You’re a nobody, and he’s a celebrity. He doesn’t want the world to know he’s tied down.
Except he wasn’t tied down. It had only been a few weeks, and we hadn’t had a conversation remotely close to the “monogamous and devoted” discussion. If he wanted to see someone else, he was perfectly entitled to do so, as was I.
Then again, if he told me he was dating around, would I be bothered? If he was photographed holding hands or enjoying a romantic dinner with another woman, would I be upset? I was pretty sure I would — no, I was positive I would — but I was also sane enough to realize I wouldn’t have any license to be.
I was cringing so hard at myself for my rollercoaster of emotions that I wanted to have a long, deep talk aloud just to reason myself back into rationality. Either that, or I wanted to excuse myself from the table and slink away to his bedroom to dive beneath the covers in embarrassment.

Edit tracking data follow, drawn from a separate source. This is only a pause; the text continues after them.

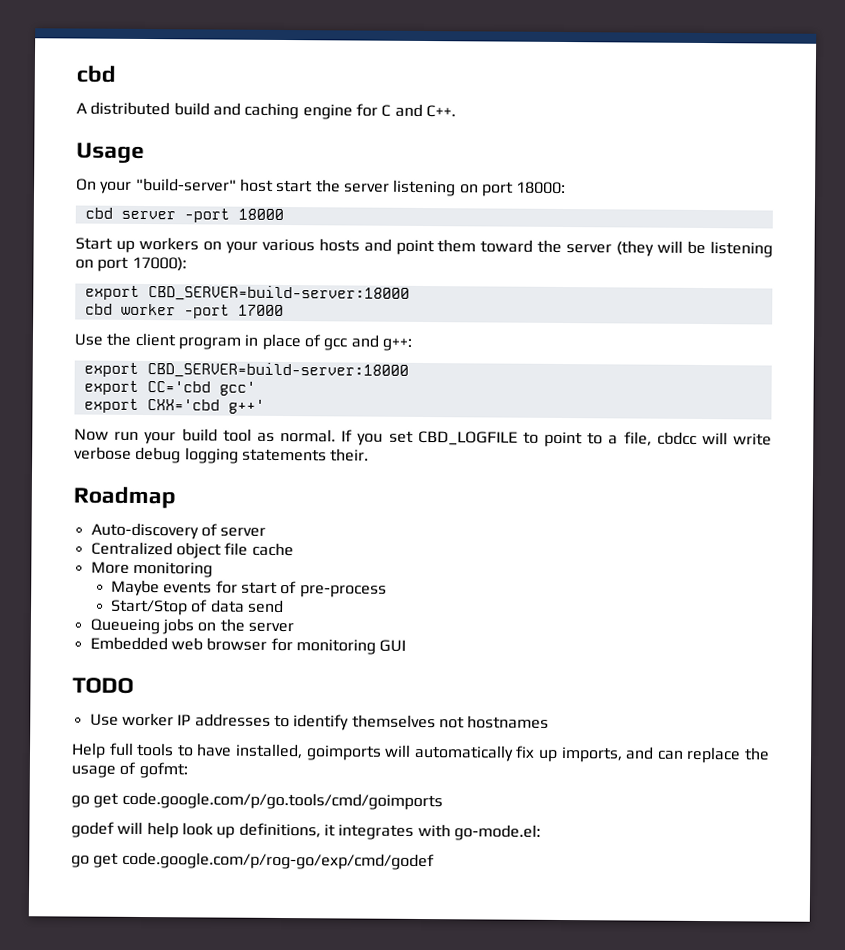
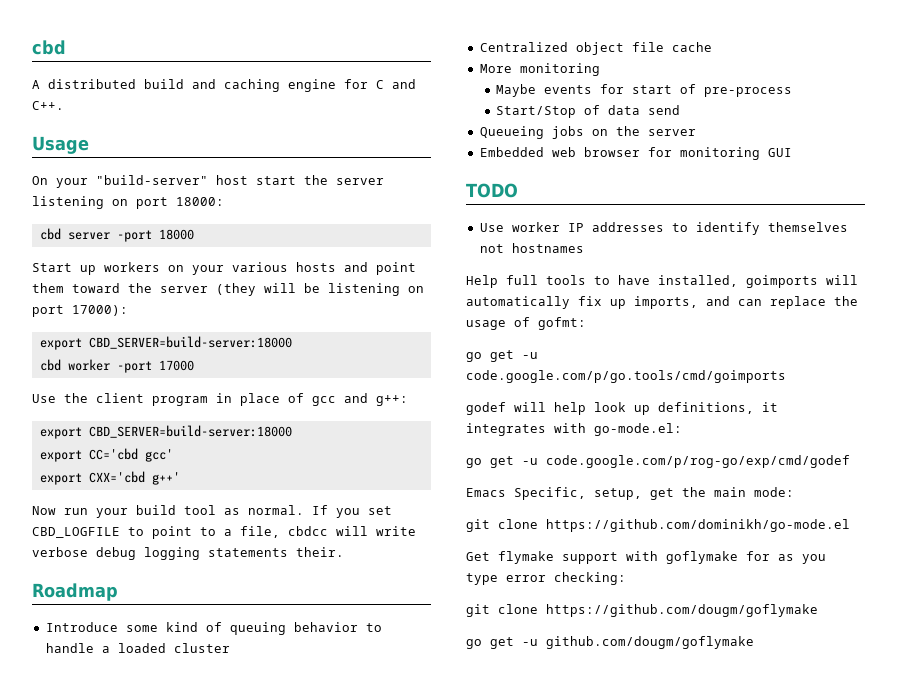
- Auto-discovery of server
+ Introduce some kind of queuing behavior to handle a loaded cluster
- go get code.google.com/p/go.tools/cmd/goimports
+ go get -u code.google.com/p/go.tools/cmd/goimports
- go get code.google.com/p/rog-go/exp/cmd/godef
+ go get -u code.google.com/p/rog-go/exp/cmd/godef
+ Emacs Specific, setup, get the main mode:
+ git clone https://github.com/dominikh/go-mode.el
+ Get flymake support with goflymake for as you type error checking:
+ git clone https://github.com/dougm/goflymake
+ go get -u github.com/dougm/goflymake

There was something about this man that routinely shoved me back into erratic, emotional pubescence, and I was fairly certain it was his reluctance to open up. Topics I’d always considered standard, if not necessary, to share with a potential partner — like families and childhoods — were strictly kept behind a stone wall and an iron gate with armed guards in the world of Tate. The level of privacy he insisted upon regarding our dating far exceeded anything I’d expected when I started seeing him.
He was famous. I got that. I knew a normal life as a couple was impossible, and I’d accepted that from the get. But he seemed to operate under the assumption that we needed to behave as hermits, and that mentality was starting to mess with me more than I desired or could tolerate.
I didn’t want to tell him that, though, and that reservation made me view myself with even more disdain than I already did.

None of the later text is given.